NAVIGATION

Wisata Historikal di Muntok yang Edukatif

Wisata Historikal di Muntok yang Edukatif

Bangka Barat memiliki banyak destisani sejarah lainnya yak tak kalah menarik dengan nilai historisnya sebagai bagian dari perjalanan Indonesia dan kota Muntok itu sendiri.

Marketplus.co.id – Dua pesanggrahan di Muntok, Bangka Barat bisa menjadi destinasi sejarah yang wajib dikunjungi wisatawan, mengingat dua tempat inilah Presiden pertama Indonesia Ir. Soekarno, Wakil Presiden Mohammad Hatta dan sejumlah tokoh penting bangsa ini diasingkan pasca agresi militer Belanda ke-2 dengan menduduki Yogyakarta.

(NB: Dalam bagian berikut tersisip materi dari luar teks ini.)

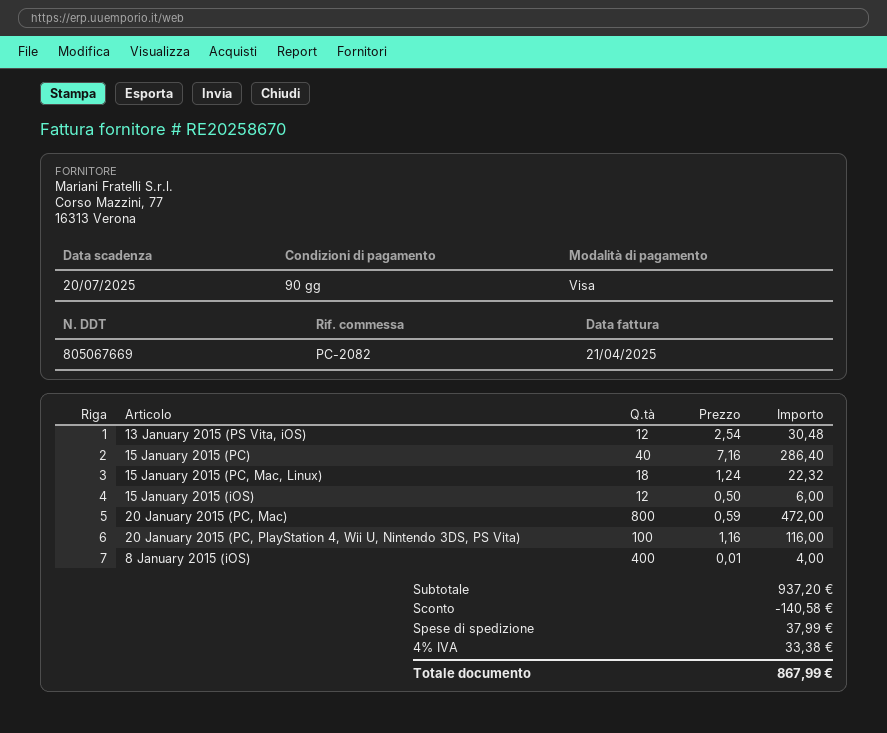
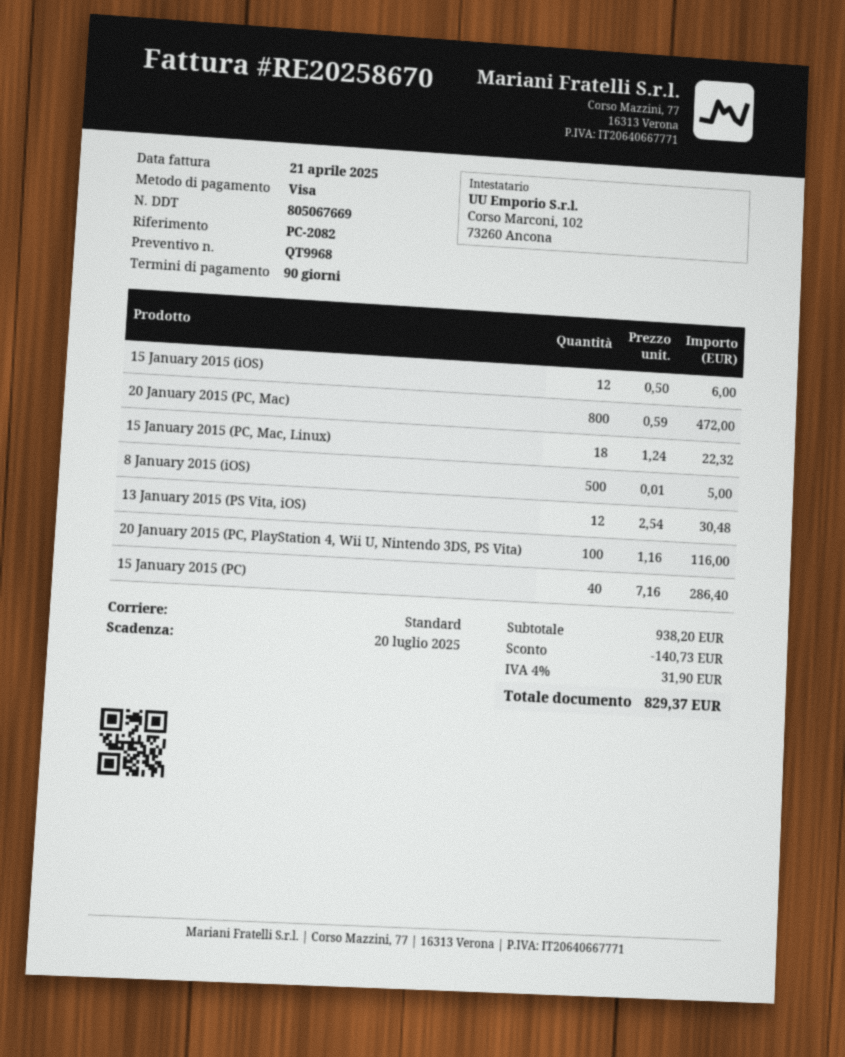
8 January 2015 (iOS): 400 x 0.01 = 4.00 -> 500 x 0.01 = 5.00
subtotal: 937.20 -> 938.20
discount: 140.58 -> 140.73
shipping: 37.99 -> none
tax: 4% = 33.38 -> 4% = 31.90
total: 867.99 -> 829.37

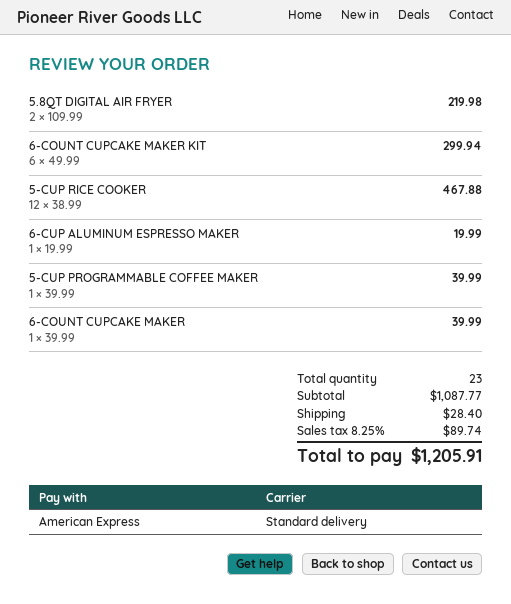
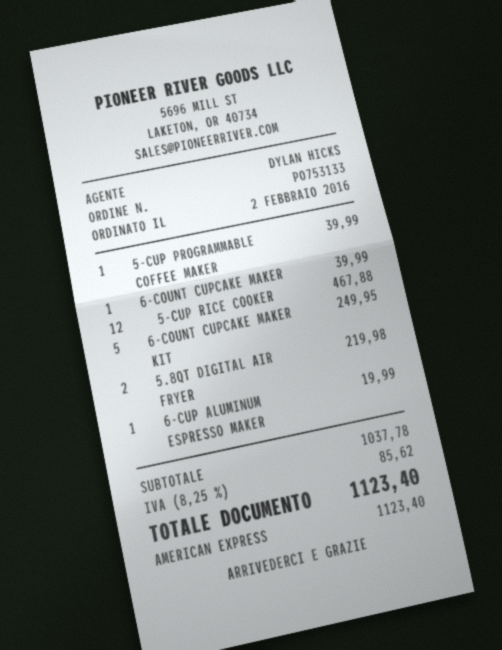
6-COUNT CUPCAKE MAKER KIT: 6 for 299.94 -> 5 for 249.95
subtotal: 1087.77 -> 1037.78
shipping: 28.40 -> none
tax: 8.25% = 89.74 -> 8.25% = 85.62
total: 1205.91 -> 1123.40

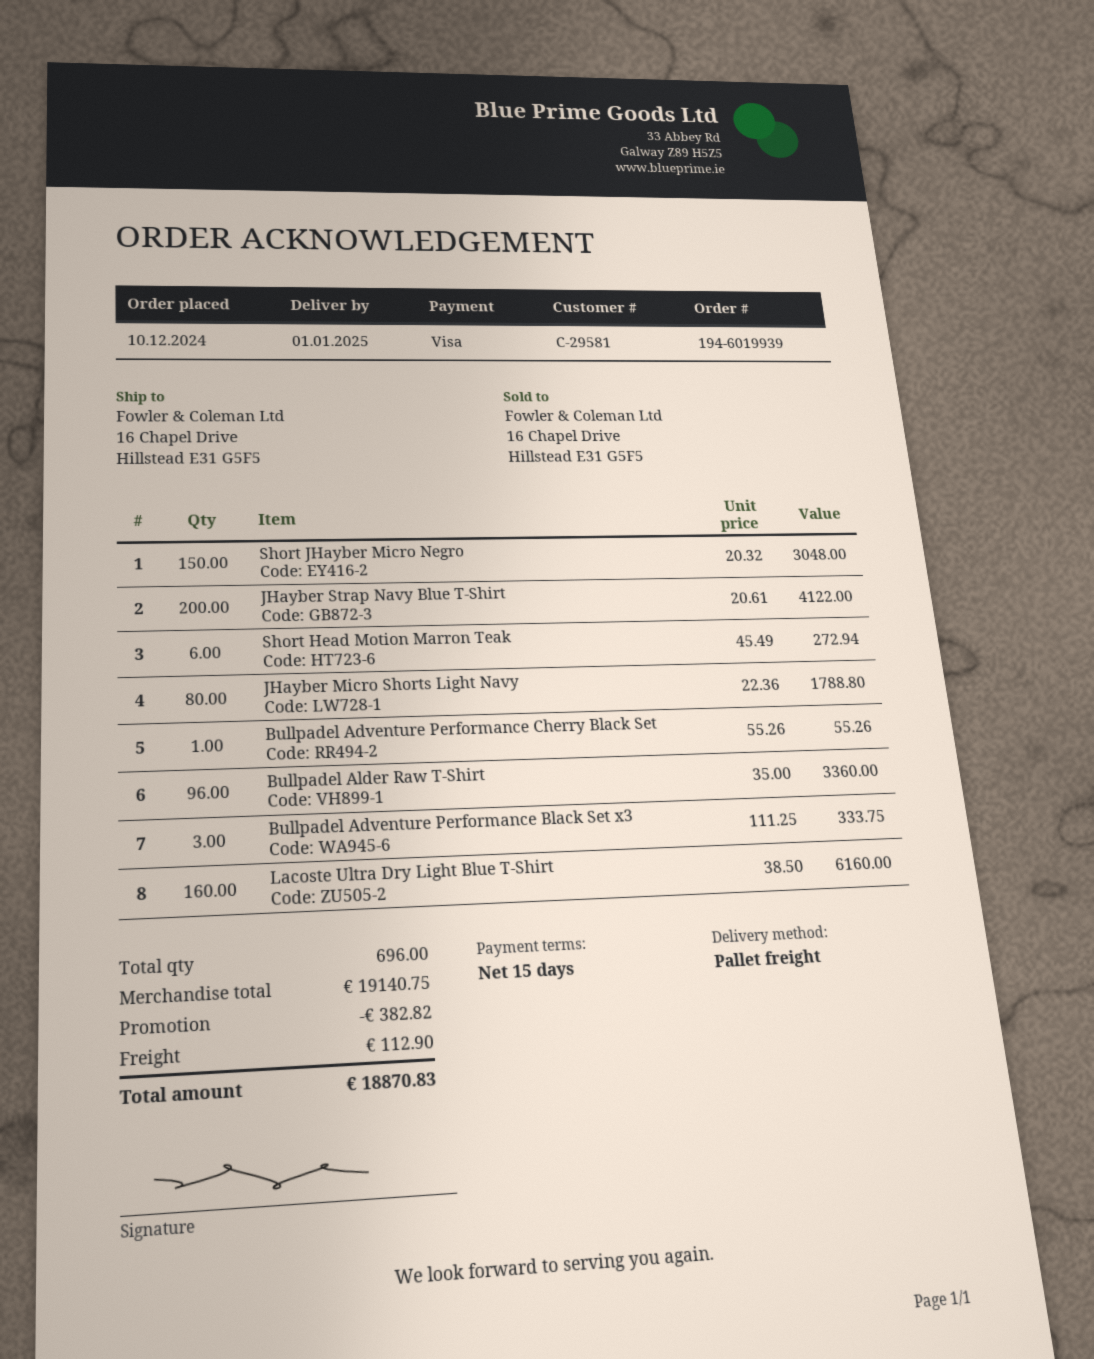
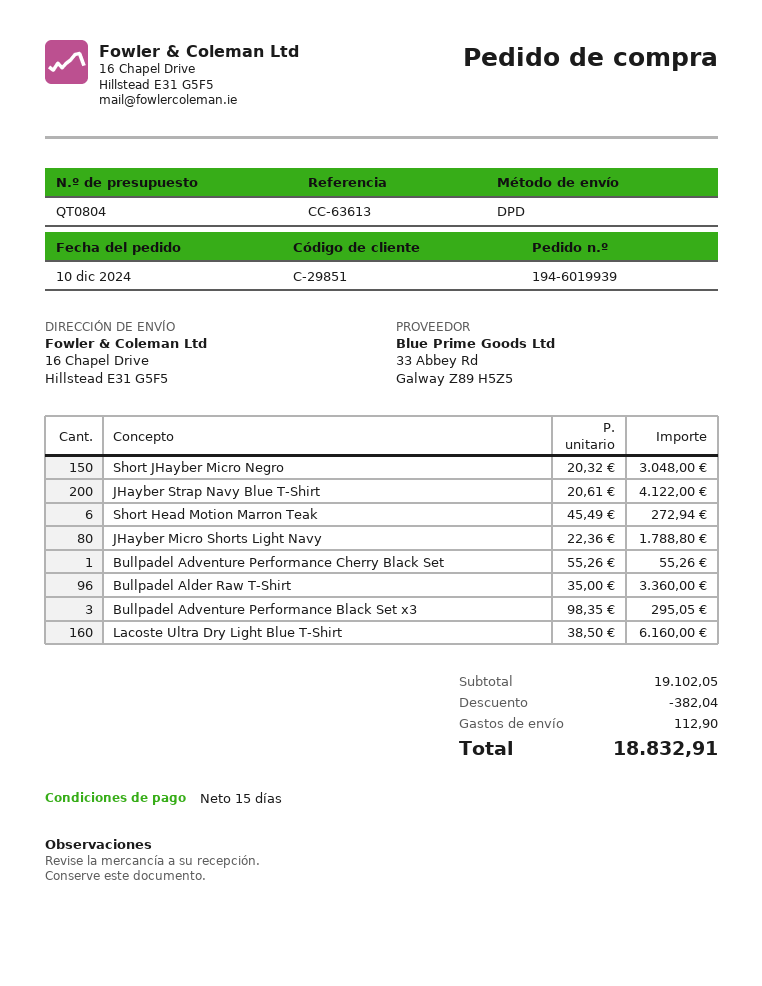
customer number: C-29581 -> C-29851
shipping method: pallet freight -> DPD
Bullpadel Adventure Performance Black Set x3: 3 x 111.25 = 333.75 -> 3 x 98.35 = 295.05
subtotal: 19140.75 -> 19102.05
discount: 382.82 -> 382.04
total: 18870.83 -> 18832.91

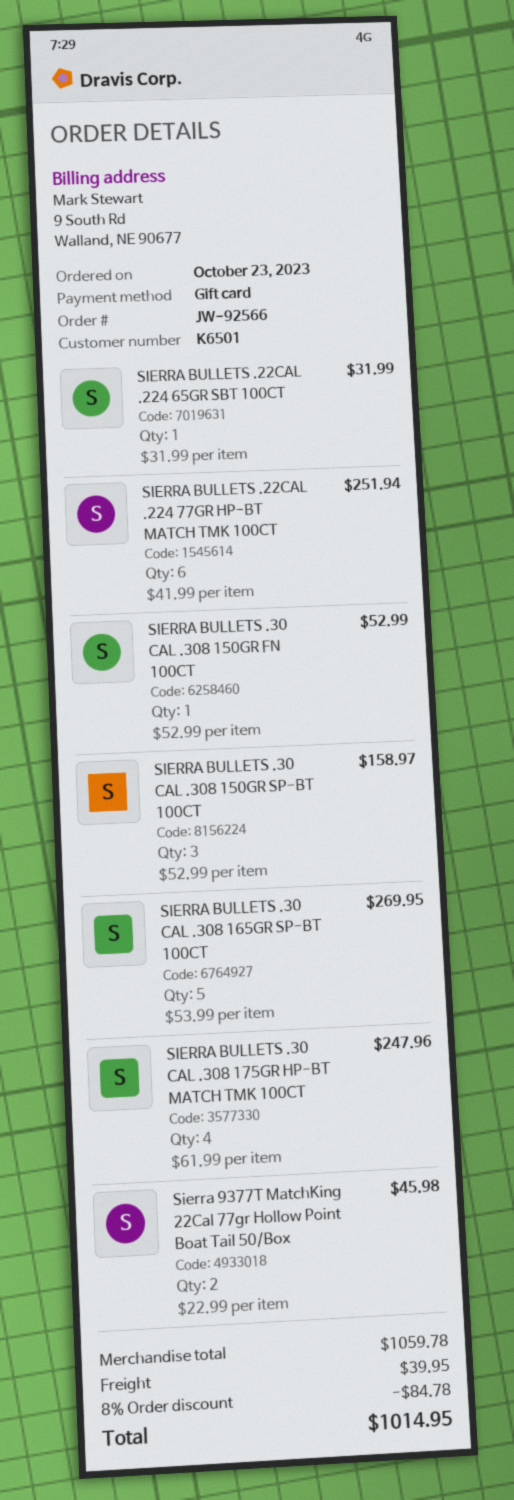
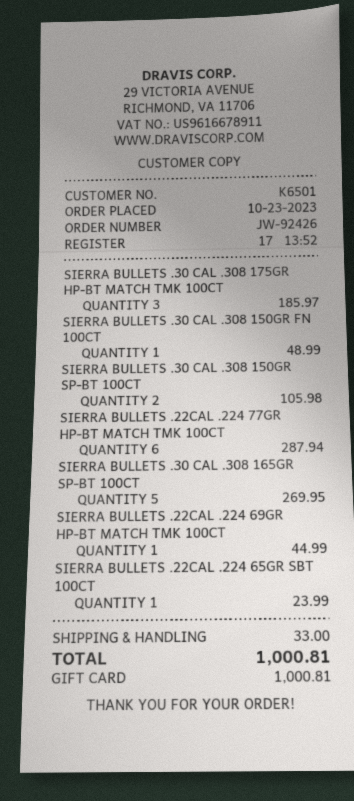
order number: JW-92566 -> JW-92426
SIERRA BULLETS .22CAL .224 65GR SBT 100CT: 1 for 31.99 -> 1 for 23.99
SIERRA BULLETS .22CAL .224 77GR HP-BT MATCH TMK 100CT: 6 for 251.94 -> 6 for 287.94
SIERRA BULLETS .30 CAL .308 150GR FN 100CT: 1 for 52.99 -> 1 for 48.99
SIERRA BULLETS .30 CAL .308 150GR SP-BT 100CT: 3 for 158.97 -> 2 for 105.98
SIERRA BULLETS .30 CAL .308 175GR HP-BT MATCH TMK 100CT: 4 for 247.96 -> 3 for 185.97
Sierra 9377T MatchKing 22Cal 77gr Hollow Point Boat Tail 50/Box: 2 for 45.98 -> none
SIERRA BULLETS .22CAL .224 69GR HP-BT MATCH TMK 100CT: none -> 1 for 44.99
discount: 8% = 84.78 -> none
shipping: 39.95 -> 33.00
total: 1014.95 -> 1000.81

Ketua Mentok Heritage Community (MHC) Chairul Amri Rani di Muntok, Bangka Barat (25/9/2019) mengungkapkan dua pesanggrahan yang sangat terkenal itu adalah Pesanggaran Manumbing dan Pesanggrahan Muntok atau Wisma Ranggam (Pesanggrahan Banka Tin Winning/BTW).

“Yang diasingkan dan menempati Pesanggrahan Manumbing adalah Mohammad Hatta, A.G Pringgodigdo, Assa’at dan Soerjadi Soerjadarma, sedangkan Ir. Soemarno, H. Agus Salim, Ali Sastromidjojo dan Mohammad Roem ditempatkan di Pesanggarahan Muntok atau BTW,” kata Amri.

Amri menuturkan pesanggrahan ini dibangun pada 1927 dan diresmikan pada 19 Agustus 1928 sebagai tempat istirahat para pejabat perusahaan Timah.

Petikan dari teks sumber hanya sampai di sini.